Working with Old Pianos

I recently had the opportunity to tune an 1888 Vose & Sons upright. Its amazing to play an instrument that has so much history! My Great-Great-Grandmother could have played this instrument! This particular piano was shipped around the horn of South America (before the Panama Canal) and sold from San Francisco in the late 1880’s.
As interesting as old pianos are, there are plenty of tricks and risks when working with them. Most pianos made before 1900 weren’t actually designed to be tuned to our modern A440 standard of pitch. The combined high tension of 200 strings on a modern piano creates about 40,000lbs of pressure on the iron plate. Smaller, lighter metal plates and weaker (and often corroded) strings on old pianos often can’t hold up to that kind of tension. They weren’t created to withstand that amount, and they have over 100 years of wear on the original materials.

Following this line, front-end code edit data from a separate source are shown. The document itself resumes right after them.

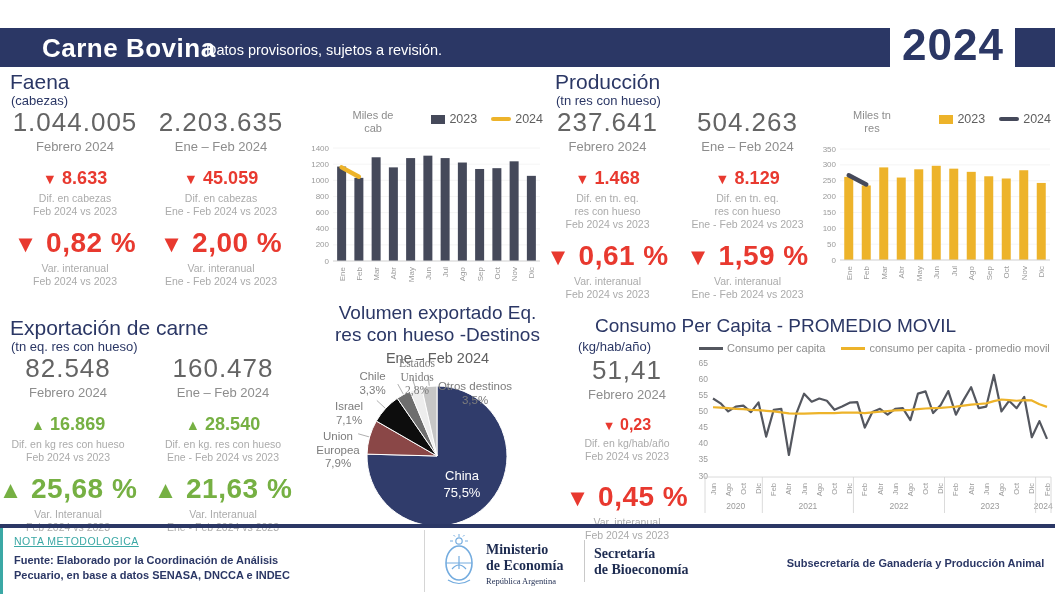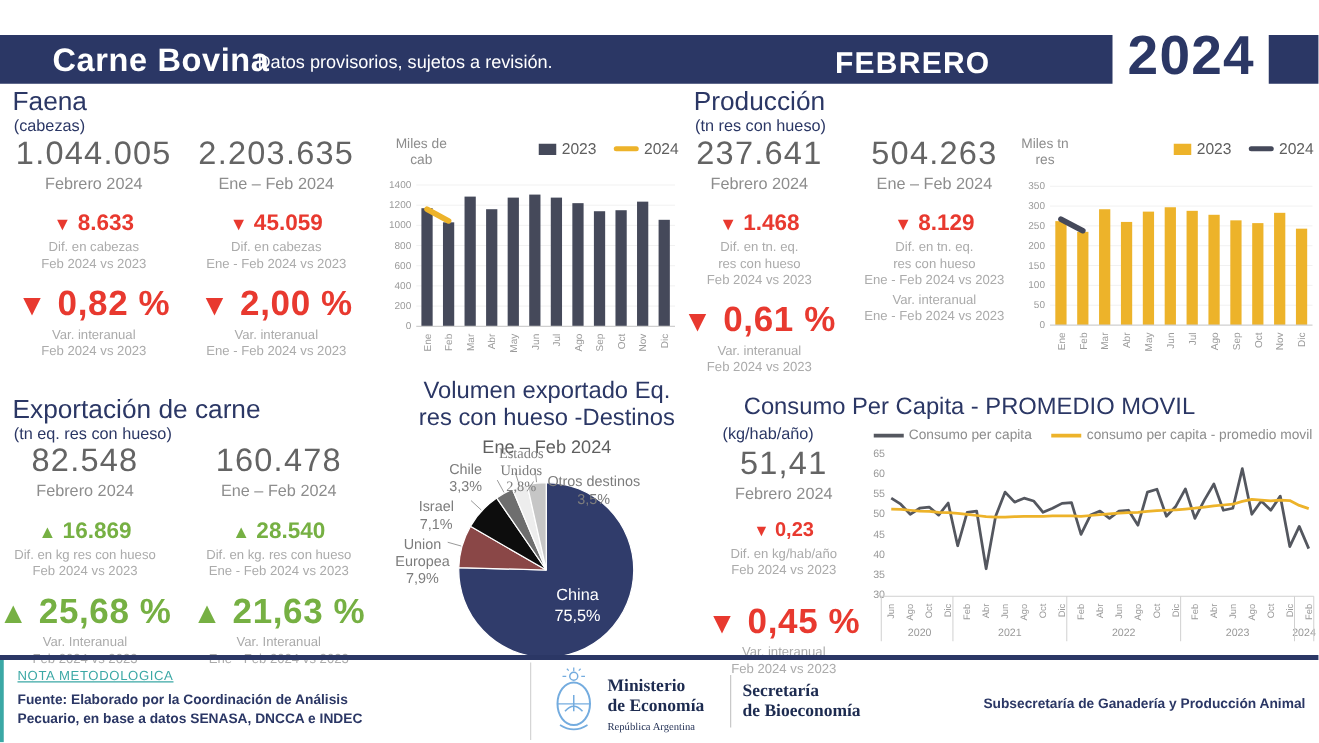"FEBRERO" div.abs { html: <div>FEBRERO</div> -> none }
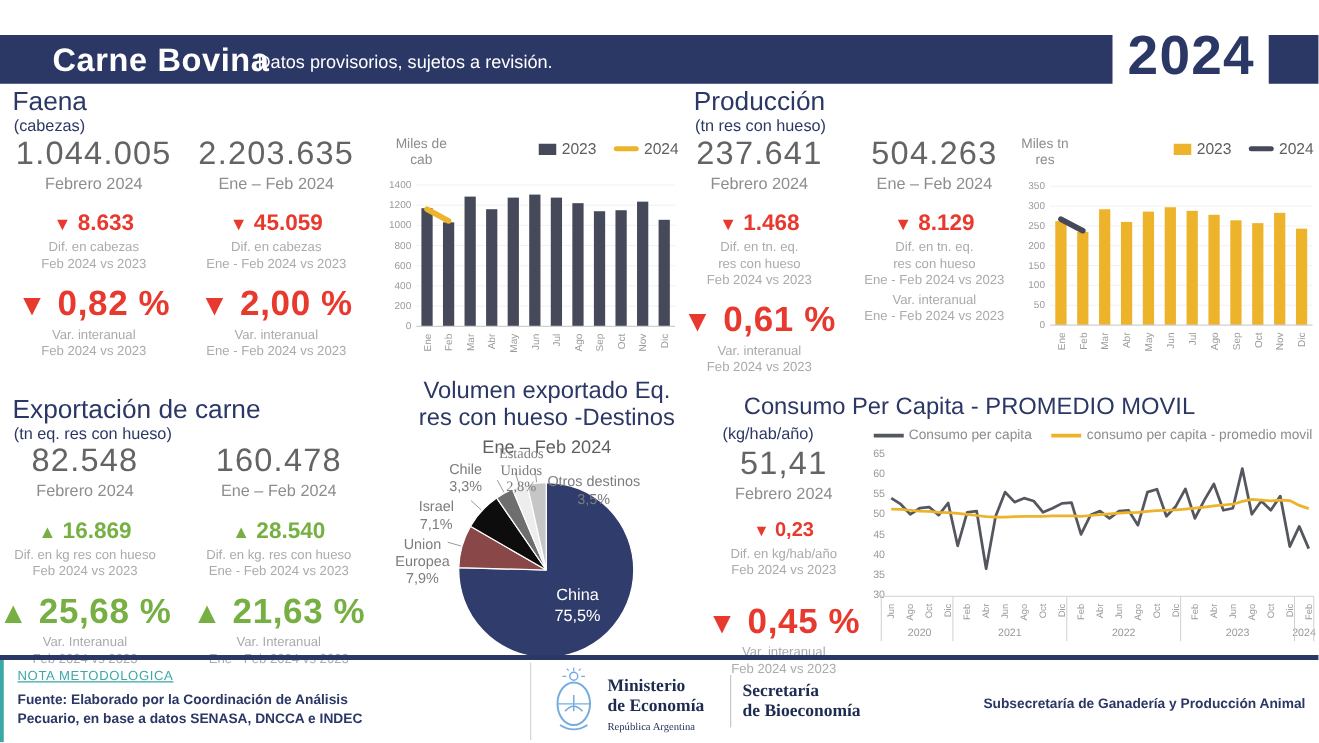"Miles de" .axis-note { margin-left: none -> 36px }
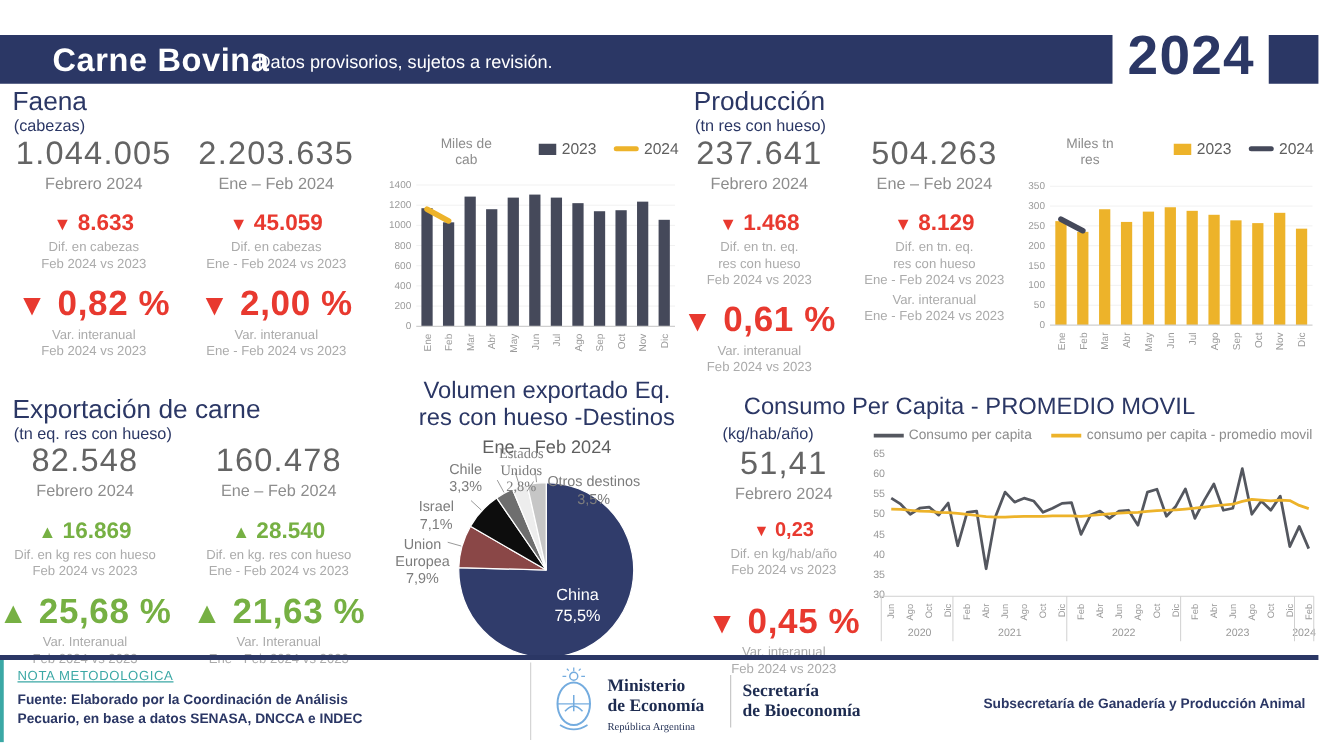"▼ 1,59 %" div.pct { html: none -> <div><span>▼</span> <span>1,59 %</span></div> }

So when I start to tune an antique piano, I have to decide where to tune it. First I will check to see if there are any missing or replaced strings which would indicate a history of strings breaking. Then I will measure the pitches of several notes through the piano to find out approximately where the piano’s string tension currently is. If all looks good, no broken or replaced and no or minimal corrosion on the strings, and it is fairly close to pitch, I will carefully tune it to our modern A440. That way the piano can be played with other instruments and it helps the player develop a good sense of modern pitch. If there are broken, replaced or corroded strings, I will usually tune the piano to a lower standard, usually (but sometimes a good deal lower) A435 or A432.

Deciding what pitch standard to use is the most stressful and dangerous part of working with older pianos. If I choose incorrectly, strings could break which mean costly repairs and several return visits to tune brand new strings which go out of tune constantly while the new piano wire continues to stretch over 1-2 years.

Old pianos also have odd and non-standard parts which are often brittle and fragile with age. So not only do they break easily, but they are hard to replace or reproduce.

This well-built 1888 Vose & Sons had some replaced strings and was a good bit lower than A440. I chose A435 as a good place to tune and it sounded great when I was finished. I eased a couple tight parts to help the action move faster, and everything responded well to my work. The piano sounded and played much better when I was done! The owner was happy and I was satisfied in “doing no harm” and keeping a beautiful old piano working well for its owners.